MAİB: Çin yatırımlarla sanayimize katkı vermeli

Makine İhracatçıları Birliği (MAİB) yılın ilk ayında yapılan toplam makine ihracatının 1.4 milyar dolar olduğunu açıkladı.

İhracat verilerini değerlendiren Makine İhracatçıları Birliği Başkanı Kutlu Karavelioğlu, “Satın alma gücü yüksek ülkelerden başlayarak, pandemi sürecinde ertelenen tüketim ihtiyaçlarının hızla giderilmesi için bahar aylarında talebin güçleneceği kanısı hâkim hale geldi. Bu durumun yatırım veya tüketim malı üreten tüm sektörlere doğrudan etkisi olacaktır. Bu yıl 20 milyar dolar makine ihracatı yapmayı hedefliyoruz” dedi.

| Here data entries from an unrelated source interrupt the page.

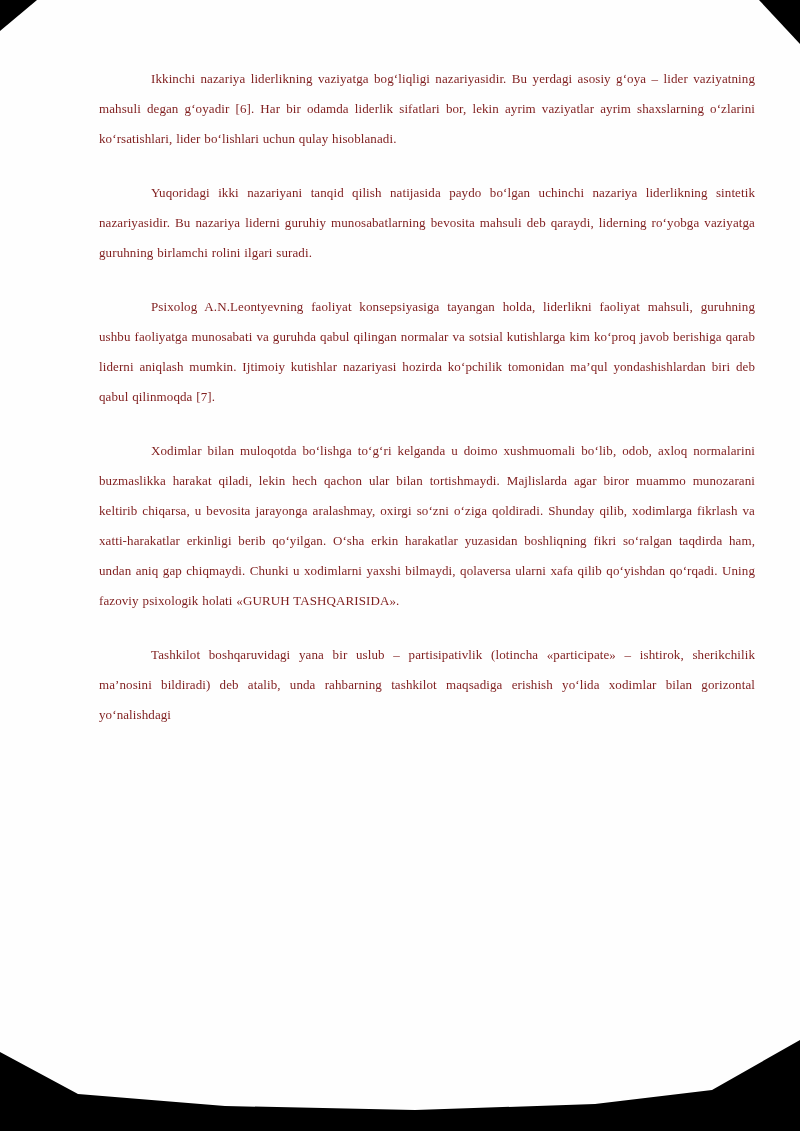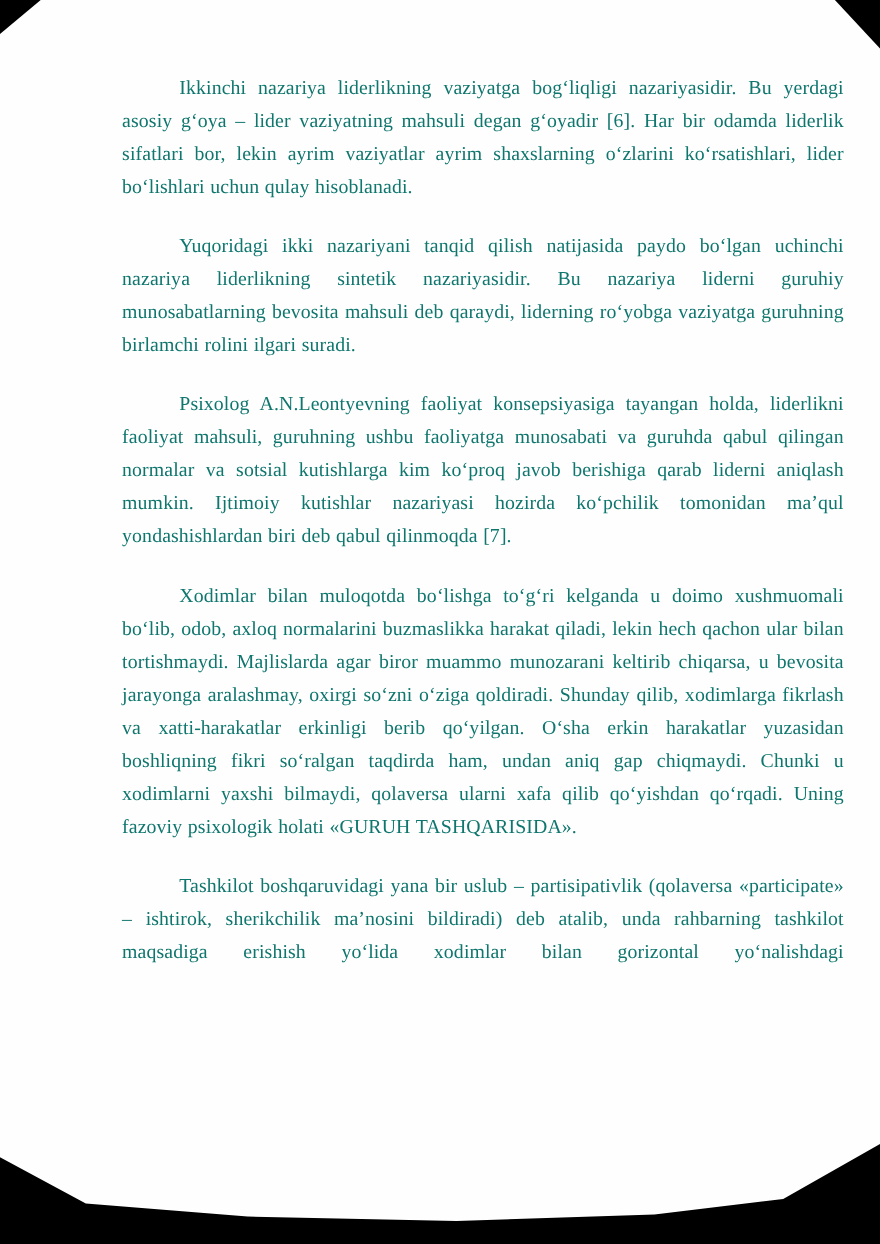--- a/index.html
+++ b/index.html
@@ -17,12 +17,12 @@
   }
   .text-block {
     position: absolute;
-    left: 111px;
+    left: 99px;
     top: 64px;
     width: 656px;
-    font-size: 18px;
+    font-size: 13px;
     line-height: 30px;
-    color: #0f766e;
+    color: #7f1d1d;
     text-align: justify;
     letter-spacing: 0.1px;
   }

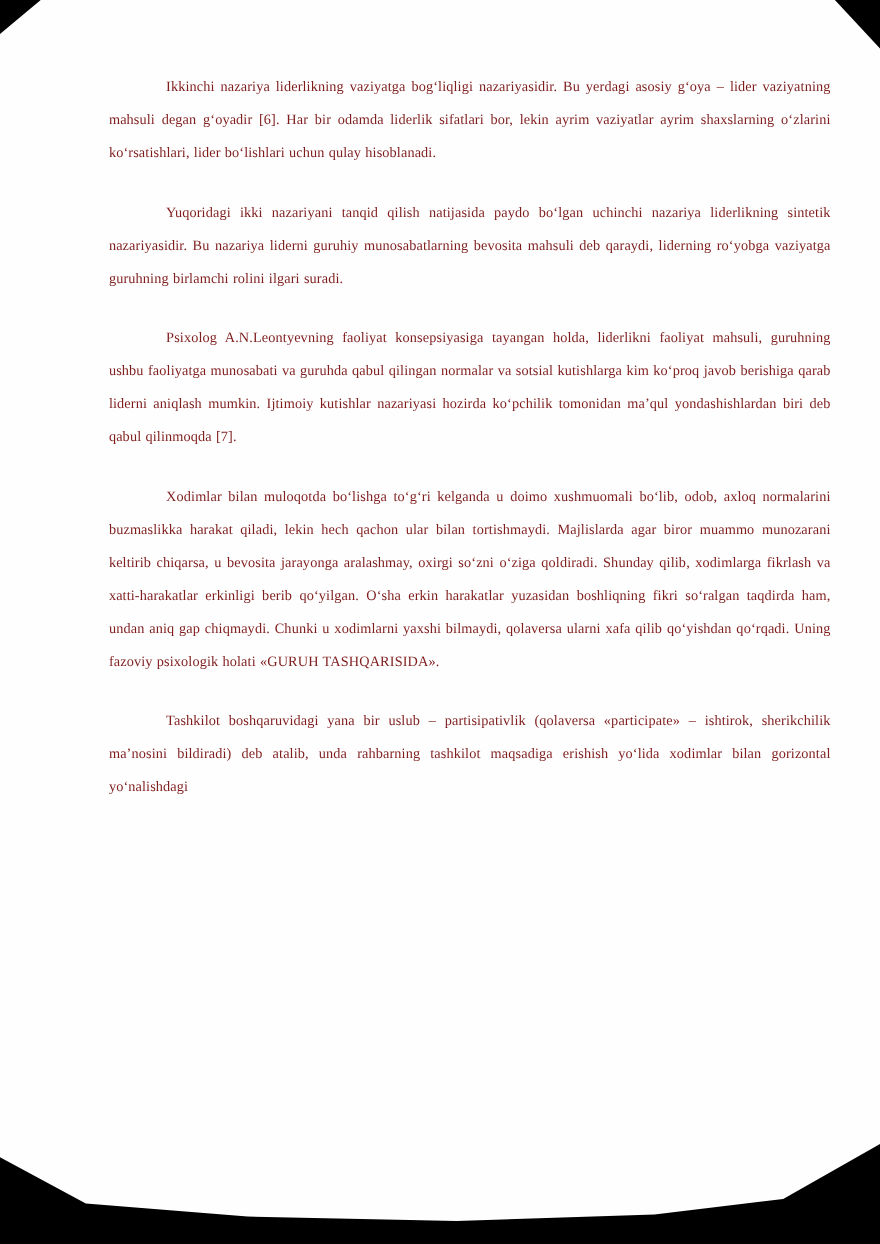--- a/index.html
+++ b/index.html
@@ -55,7 +55,7 @@
     <p>Yuqoridagi ikki nazariyani tanqid qilish natijasida paydo bo‘lgan uchinchi nazariya liderlikning sintetik nazariyasidir. Bu nazariya liderni guruhiy munosabatlarning bevosita mahsuli deb qaraydi, liderning ro‘yobga vaziyatga guruhning birlamchi rolini ilgari suradi.</p>
     <p>Psixolog A.N.Leontyevning faoliyat konsepsiyasiga tayangan holda, liderlikni faoliyat mahsuli, guruhning ushbu faoliyatga munosabati va guruhda qabul qilingan normalar va sotsial kutishlarga kim ko‘proq javob berishiga qarab liderni aniqlash mumkin. Ijtimoiy kutishlar nazariyasi hozirda ko‘pchilik tomonidan ma’qul yondashishlardan biri deb qabul qilinmoqda [7].</p>
     <p>Xodimlar bilan muloqotda bo‘lishga to‘g‘ri kelganda u doimo xushmuomali bo‘lib, odob, axloq normalarini buzmaslikka harakat qiladi, lekin hech qachon ular bilan tortishmaydi. Majlislarda agar biror muammo munozarani keltirib chiqarsa, u bevosita jarayonga aralashmay, oxirgi so‘zni o‘ziga qoldiradi. Shunday qilib, xodimlarga fikrlash va xatti-harakatlar erkinligi berib qo‘yilgan. O‘sha erkin harakatlar yuzasidan boshliqning fikri so‘ralgan taqdirda ham, undan aniq gap chiqmaydi. Chunki u xodimlarni yaxshi bilmaydi, qolaversa ularni xafa qilib qo‘yishdan qo‘rqadi. Uning fazoviy psixologik holati «GURUH TASHQARISIDA».</p>
-    <p class="continues">Tashkilot boshqaruvidagi yana bir uslub – partisipativlik (qolaversa «participate» – ishtirok, sherikchilik ma’nosini bildiradi) deb atalib, unda rahbarning tashkilot maqsadiga erishish yo‘lida xodimlar bilan gorizontal yo‘nalishdagi</p>
+    <p class="continues">Tashkilot boshqaruvidagi yana bir uslub – partisipativlik (lotincha «participate» – ishtirok, sherikchilik ma’nosini bildiradi) deb atalib, unda rahbarning tashkilot maqsadiga erishish yo‘lida xodimlar bilan gorizontal yo‘nalishdagi</p>
   </div>
 
   <svg class="artifacts" width="800" height="1131" viewBox="0 0 800 1131" xmlns="http://www.w3.org/2000/svg">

AB, RCEP ETKİSİNİ ARTIRACAK

Almanya başta olmak üzere önemli AB ülkeleri tarafından Çin ile yapılan tüm müzakerelerde dile getirilen hususların yeni imzalanan yatırım anlaşmasında yer aldığını belirten Karavelioğlu, bu anlaşmanın AB için iki açıdan büyük önemi olduğunu belirtti. “Anlaşmanın birinci özelliği, Çin’in bugüne kadar kabul etmediği hususlarla ilgili olması… Karşılıklı yatırım ilkesi, Çin’de faaliyet gösteren yabancı işletmelerin önemli ihalelerin, teşvik ve finans mekanizmalarının dışında bırakılması gibi konularda ilk defa mevcut durumun değişmesi yönünde tavır sergileniyor. İkinci olarak bu anlaşma ile bazı AB üyesi ülkelerin Çin ile özel temasları sınırlanıyor ve girişimler AB şemsiyesi altında ele alınıyor. Bu anlaşma ve RCEP birbirinin etkilerini artıracak bir kompozisyon içeriyor, makine imalatçılarının dolaylı da olsa sürecin içinde olması gerekiyor” diyen MAİB Başkanı, Türkiye’nin Çin bahsindeki önceliğinin ise dış ticareti dengelemek olduğunu söyledi. Karavelioğlu, “Çin’in sattığı mallardan çok, Türkiye’de yapacağı yatırımlarla sanayimize katkı vermesi tercih edilmesi gereken ve sürdürülebilir olan durumdur“ dedi.

YERLİ MAKİNE ÖNCELENMELİ

Küresel rekabetin merkezinde yüksek katma değerli ürünlerin olduğuna işaret eden Karavelioğlu, Katma Değer ve İthal Girdileri raporu sonuçlarına ilişkin ise şunları aktardı: “Sektörümüzün ithalat girdi yoğunluğuna baktığımızda doğrudan girdilerin yüzde 21, dolaylı ithalat etkisinin ise yüzde 12.8 olduğunu hesapladık. Türk makine sektörünü G8 ülkeleri ve Çin ile kıyasladığımızda doğrudan ithalat yoğunluğumuzun Kanada'dan daha iyi, Fransa ile aynı seviyede olduğunu görüyoruz. Diğer ülkeleri yakalamak için yerli ara malı ve komponent konusunda gidecek çok yolumuz olduğunun bilincindeyiz. Yine aynı rapora göre, makine ihracatı ile yarattığımız katma değerin yüzde 75.8'ini Türkiye'de oluşturuyoruz. Yerli makine kullanımının öncelenmesi için çabalarımızı artırmak zorundayız çünkü yurt içindeki makine talebinin oluşturduğu katma değerin sadece yüzde 31'i ülkemizde kalıyor. Ne yazık ki yurt içi talepten doğan katma değerin yüzde 33’ü Avrupa’ya, yüzde 20’si de Doğu Asya’ya gidiyor. İç talebin oluşturduğu katma değer, ihracatın oluşturduğu katma değerin yarısı kadar etmiyor. Türkiye büyük destekler verdiği makine yatırımlarından hak ettiği katma değeri alamıyor.”